The Prototype Readout in JAX/Flax NNX

June 4, 2026 · 11 min read

#ml #transformers #mlp #interpretability #kernels #prototypes #jax #flax #nnx #implementation #nadaraya-watson

Part 1 of 5Weights in Kernel Space

Explainer companionThe Readout is a Convex Combination of PrototypesWant the full intuition first? This is the runnable companion to the explainer.Read the explainer

The explainer reframed the MLP readout $W_\text{out}\,a(x)=\sum_u a_u(x)\,r_u$ as a mixture over output prototypes, whose geometry (convex, conic, affine, or linear) is set by two constraints on the coefficients: are they nonnegative, and do they sum to one? This is the implementation companion: pull the prototypes out of an NNX Linear, measure which regime each activation lands in, and build a kernel readout that is convex by construction, with the correctness checks that the explainer’s claims rest on written as asserts.

Prefer a notebook? Run the whole thing on Kaggle: the same code, block by block, with the math written out and every figure reproduced from a real run.

Animated kernel readout: a query roams the input space while the readout traces the interior of the output prototype hull — The kernel readout, computed in JAX. As the query $x$ roams the input space (left), its normalized Gaussian similarities to the input prototypes become convex coefficients that mix the output prototypes (right). The readout $y=\sum_u a_u r_u$ traces the interior of the output hull and never leaves it, because $\sum_u a_u = 1$ with every $a_u \ge 0$ by construction, not by a check after the fact.

Everything here is plain JAX and Flax NNX. The dimensions are tiny so the geometry is legible.

The columns of W_out are prototypes

An MLP block is a detector bank w_in followed by a readout w_out. In nnx.Linear the readout kernel has shape [n_units, d_out], and row $u$ is exactly the vector $r_u$ that hidden unit $u$ writes when it fires alone.

import jax
import jax.numpy as jnp
from flax import nnx


class MLP(nnx.Module):
    def __init__(self, d_in, n_units, d_out, *, rngs: nnx.Rngs):
        self.w_in = nnx.Linear(d_in, n_units, rngs=rngs)
        self.w_out = nnx.Linear(n_units, d_out, rngs=rngs)

    def prototypes(self):
        # w_out computes y = h @ kernel, so kernel[u] = r_u (the u-th output prototype).
        return self.w_out.kernel.value          # [n_units, d_out], row u = r_u

    def __call__(self, x, act=jax.nn.relu):
        h = act(self.w_in(x))                   # coefficients a_u(x)
        return self.w_out(h)                    # sum_u a_u r_u  (+ b_out)
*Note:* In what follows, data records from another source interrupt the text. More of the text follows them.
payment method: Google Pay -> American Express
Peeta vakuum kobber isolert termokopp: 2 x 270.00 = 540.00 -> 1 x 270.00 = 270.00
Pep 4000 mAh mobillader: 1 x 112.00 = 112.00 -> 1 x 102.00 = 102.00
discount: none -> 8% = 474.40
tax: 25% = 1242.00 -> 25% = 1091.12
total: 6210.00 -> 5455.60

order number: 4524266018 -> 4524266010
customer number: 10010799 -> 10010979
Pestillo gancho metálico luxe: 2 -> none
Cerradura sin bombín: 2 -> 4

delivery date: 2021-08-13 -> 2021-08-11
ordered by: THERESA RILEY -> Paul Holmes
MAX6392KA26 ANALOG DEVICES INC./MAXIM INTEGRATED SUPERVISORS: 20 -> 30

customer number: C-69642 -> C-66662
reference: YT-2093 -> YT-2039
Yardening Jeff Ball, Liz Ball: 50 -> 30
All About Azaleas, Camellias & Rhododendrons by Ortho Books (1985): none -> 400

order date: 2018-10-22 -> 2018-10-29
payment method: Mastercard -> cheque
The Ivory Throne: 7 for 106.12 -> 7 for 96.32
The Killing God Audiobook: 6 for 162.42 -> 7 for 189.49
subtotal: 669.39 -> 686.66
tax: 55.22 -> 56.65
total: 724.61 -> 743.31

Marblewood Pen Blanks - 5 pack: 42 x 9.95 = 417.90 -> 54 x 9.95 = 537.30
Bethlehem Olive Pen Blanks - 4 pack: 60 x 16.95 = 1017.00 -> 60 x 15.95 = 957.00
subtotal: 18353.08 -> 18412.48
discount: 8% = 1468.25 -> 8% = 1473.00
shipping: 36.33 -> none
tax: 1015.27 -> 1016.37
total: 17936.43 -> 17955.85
mlp = MLP(d_in=16, n_units=64, d_out=8, rngs=nnx.Rngs(0))
R = mlp.prototypes()                            # [64, 8]

The readout is literally a coefficient-weighted sum of those rows. Writing it by hand makes the prototype view explicit (the bias just anchors the hull):

x = jax.random.normal(jax.random.key(1), (16,))
h = jax.nn.relu(mlp.w_in(x))                    # [64]
y_manual = h @ R + mlp.w_out.bias.value         # sum_u h_u r_u + b_out
print(jnp.allclose(y_manual, mlp(x), atol=1e-5))  # True

This is the same key-value picture Geva et al. (2021) found empirically: w_in rows are keys (detectors), w_out rows are values (the messages written to the stream).

Which regime is the readout in?

The geometry is decided by the coefficients $a(x)$ , and the coefficients are decided by the activation. Two yes/no questions (nonnegative? sum to one?) sort the readout into four regimes. Here is the measurement, for the same pre-activations under different nonlinearities.

def regime(a, tol=1e-6):
    s = float(a.sum())
    nonneg = bool((a >= -tol).all())
    sum_one = abs(s - 1.0) < 1e-3
    name = ("convex" if nonneg and sum_one else
            "conic"  if nonneg else
            "affine" if sum_one else "linear")
    neg_mass = float(jnp.clip(-a, 0.0, None).sum())
    return dict(regime=name, sum=s, neg_mass=neg_mass)


s = mlp.w_in(x)                                 # raw scores over hidden units
print("softmax ", regime(jax.nn.softmax(s)))    # convex: nonneg, sums to 1
print("relu    ", regime(jax.nn.relu(s)))       # conic:  nonneg, sum free
print("gelu    ", regime(jax.nn.gelu(s)))       # linear: negative tail
print("identity", regime(s))                    # linear: signed

Only softmax gives a probability vector over hidden units, so only it makes the readout a convex combination: a point guaranteed to sit inside the convex hull of the prototypes. relu keeps the coefficients nonnegative but unnormalized (the conic regime: direction in the hull, norm as intensity). gelu and the identity admit negative coefficients, and the output can leave the hull entirely. “Unit $u$ contributed 30%” only means what it says in the first two cases.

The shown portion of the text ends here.